## Information
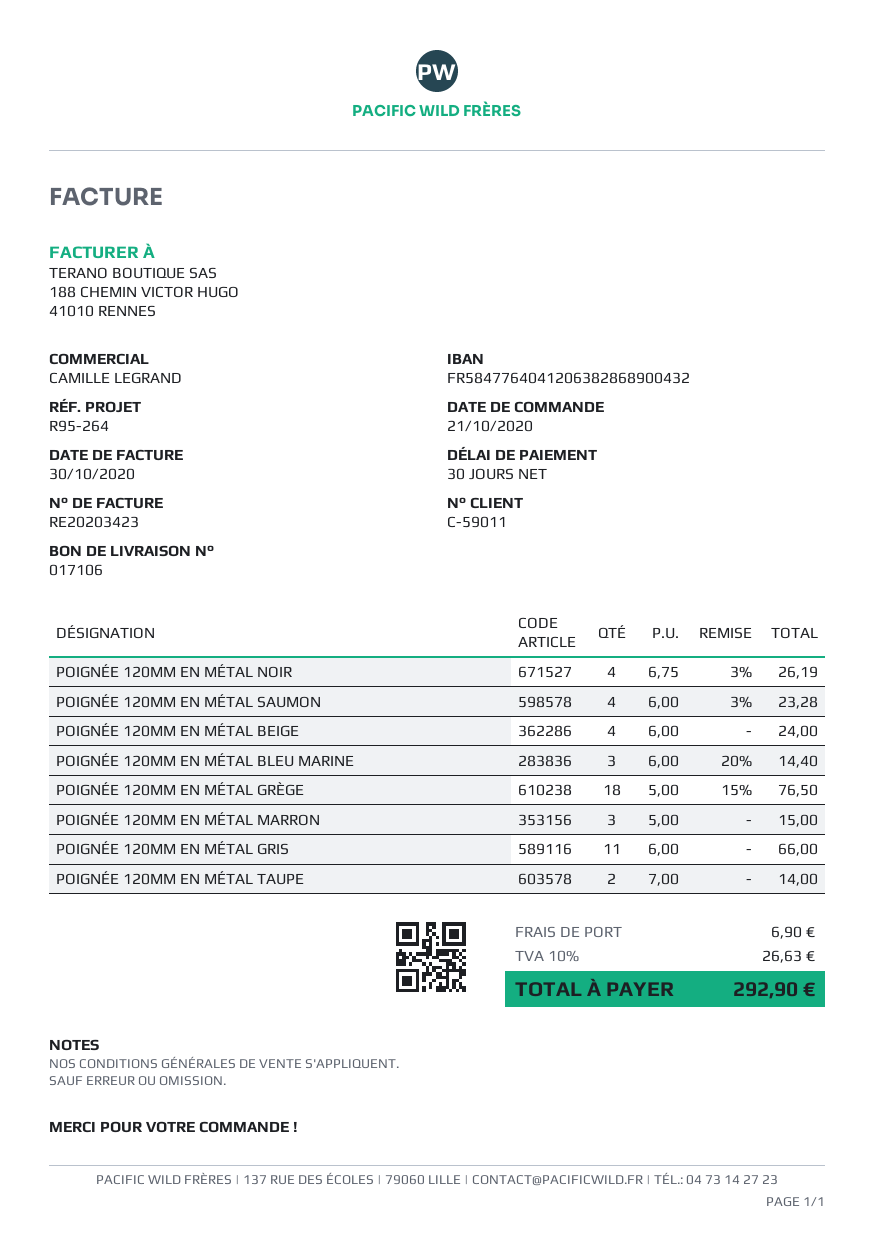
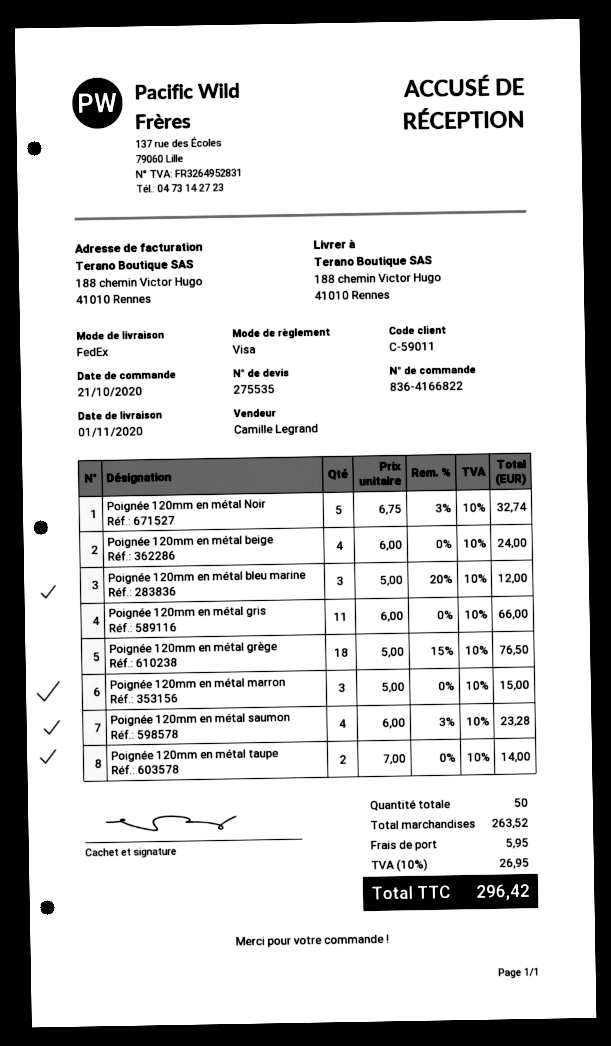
POIGNÉE 120MM EN MÉTAL NOIR: 4 x 6.75 - 3% = 26.19 -> 5 x 6.75 - 3% = 32.74
POIGNÉE 120MM EN MÉTAL BLEU MARINE: 3 x 6.00 - 20% = 14.40 -> 3 x 5.00 - 20% = 12.00
shipping: 6.90 -> 5.95
tax: 10% = 26.63 -> 10% = 26.95
total: 292.90 -> 296.42

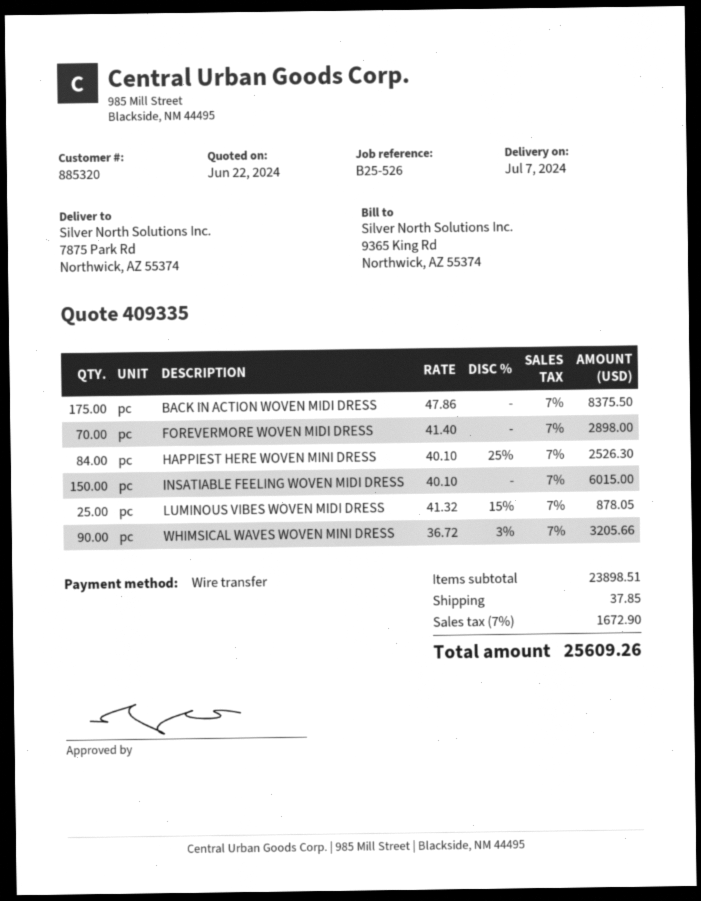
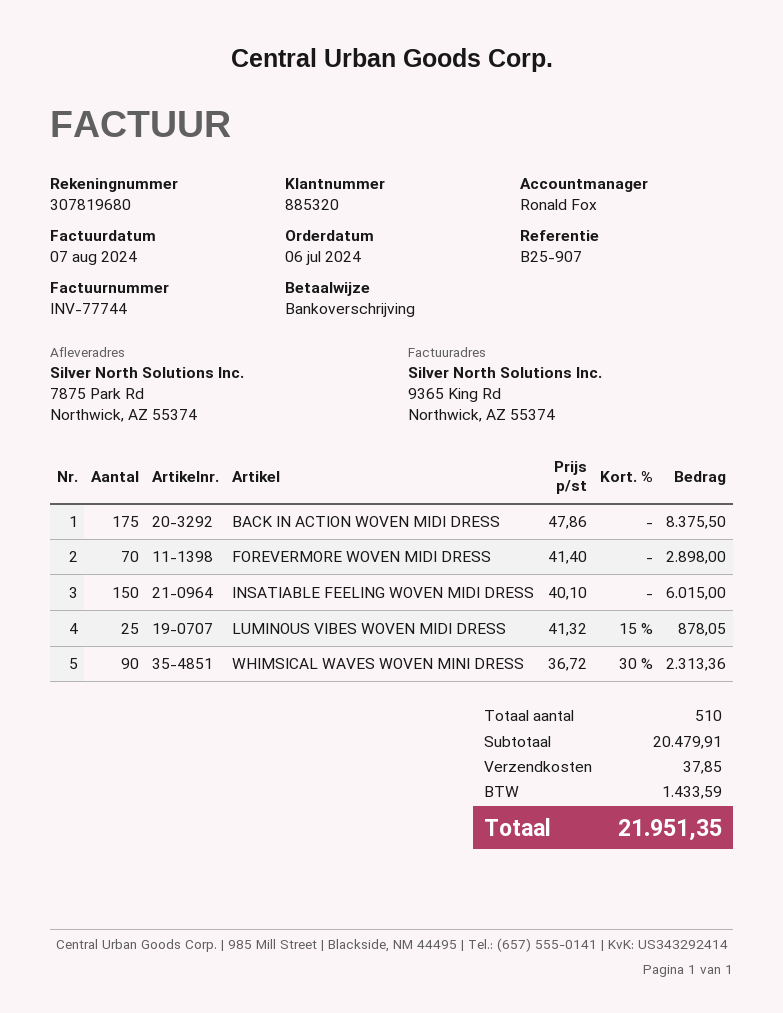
reference: B25-526 -> B25-907
HAPPIEST HERE WOVEN MINI DRESS: 84 x 40.10 - 25% = 2526.30 -> none
WHIMSICAL WAVES WOVEN MINI DRESS: 90 x 36.72 - 3% = 3205.66 -> 90 x 36.72 - 30% = 2313.36
subtotal: 23898.51 -> 20479.91
tax: 1672.90 -> 1433.59
total: 25609.26 -> 21951.35

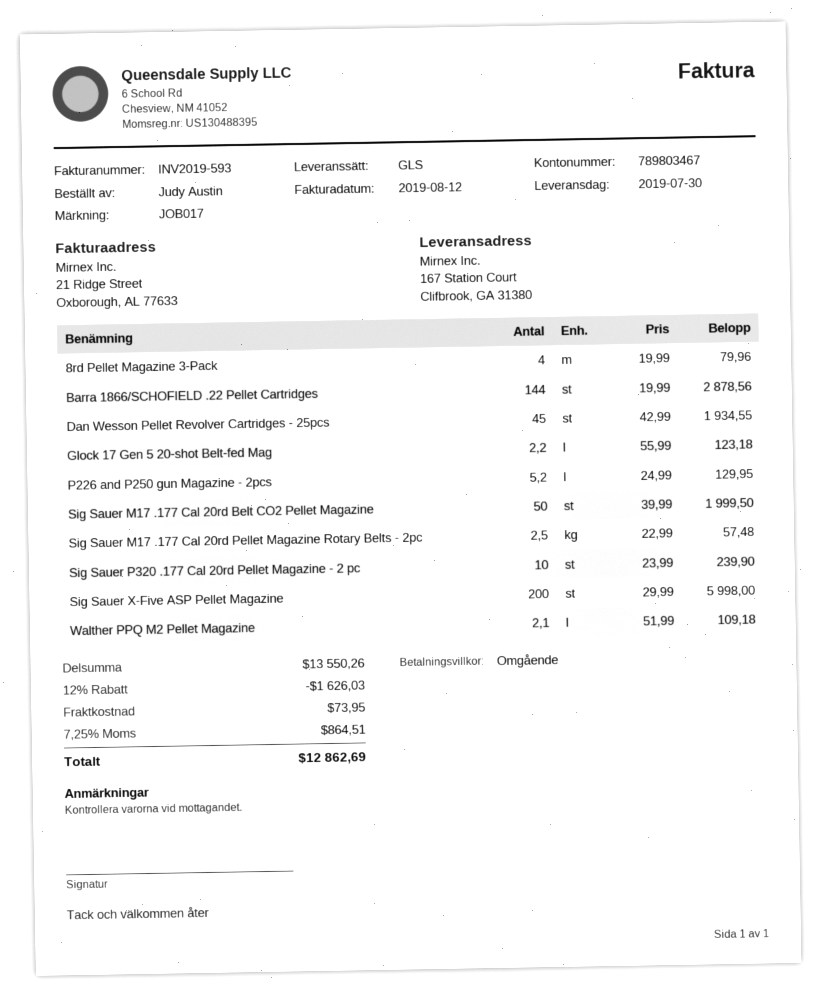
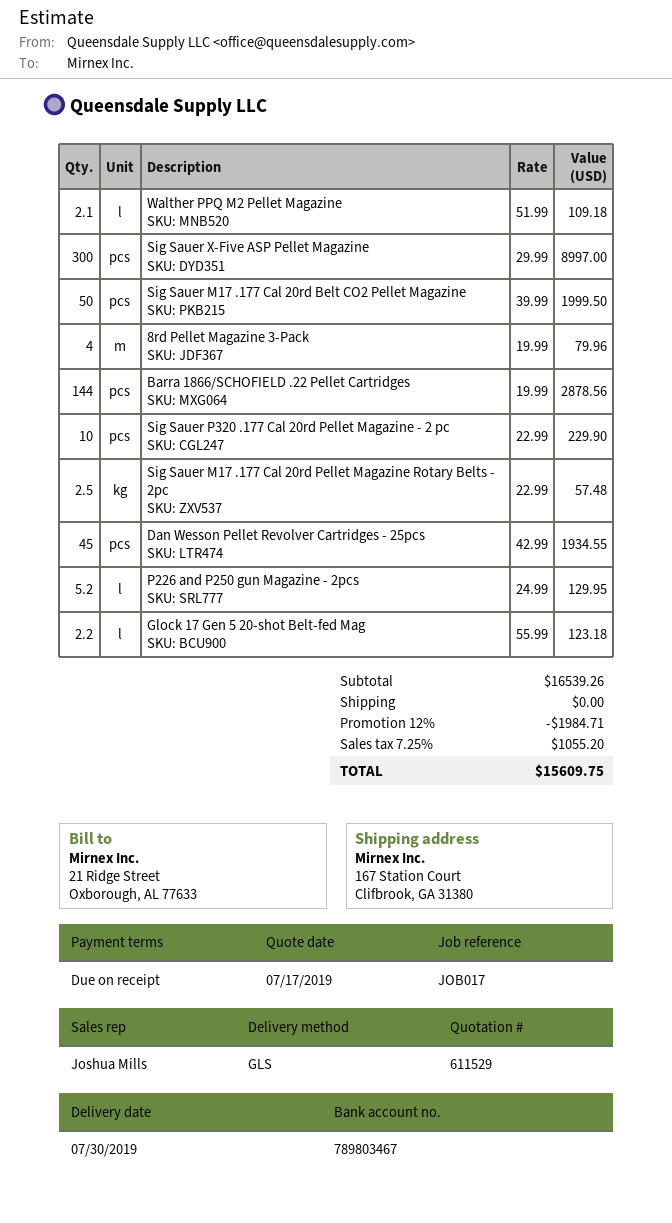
Sig Sauer P320 .177 Cal 20rd Pellet Magazine - 2 pc: 10 x 23.99 = 239.90 -> 10 x 22.99 = 229.90
Sig Sauer X-Five ASP Pellet Magazine: 200 x 29.99 = 5998.00 -> 300 x 29.99 = 8997.00
subtotal: 13550.26 -> 16539.26
discount: 12% = 1626.03 -> 12% = 1984.71
shipping: 73.95 -> 0.00
tax: 7.25% = 864.51 -> 7.25% = 1055.20
total: 12862.69 -> 15609.75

## Exercise directions
Go through the entries and retype them exactly, except for the images.

## Completed task
POIGNÉE 120MM EN MÉTAL NOIR: 4 x 6.75 - 3% = 26.19 -> 5 x 6.75 - 3% = 32.74
POIGNÉE 120MM EN MÉTAL BLEU MARINE: 3 x 6.00 - 20% = 14.40 -> 3 x 5.00 - 20% = 12.00
shipping: 6.90 -> 5.95
tax: 10% = 26.63 -> 10% = 26.95
total: 292.90 -> 296.42

reference: B25-526 -> B25-907
HAPPIEST HERE WOVEN MINI DRESS: 84 x 40.10 - 25% = 2526.30 -> none
WHIMSICAL WAVES WOVEN MINI DRESS: 90 x 36.72 - 3% = 3205.66 -> 90 x 36.72 - 30% = 2313.36
subtotal: 23898.51 -> 20479.91
tax: 1672.90 -> 1433.59
total: 25609.26 -> 21951.35

Sig Sauer P320 .177 Cal 20rd Pellet Magazine - 2 pc: 10 x 23.99 = 239.90 -> 10 x 22.99 = 229.90
Sig Sauer X-Five ASP Pellet Magazine: 200 x 29.99 = 5998.00 -> 300 x 29.99 = 8997.00
subtotal: 13550.26 -> 16539.26
discount: 12% = 1626.03 -> 12% = 1984.71
shipping: 73.95 -> 0.00
tax: 7.25% = 864.51 -> 7.25% = 1055.20
total: 12862.69 -> 15609.75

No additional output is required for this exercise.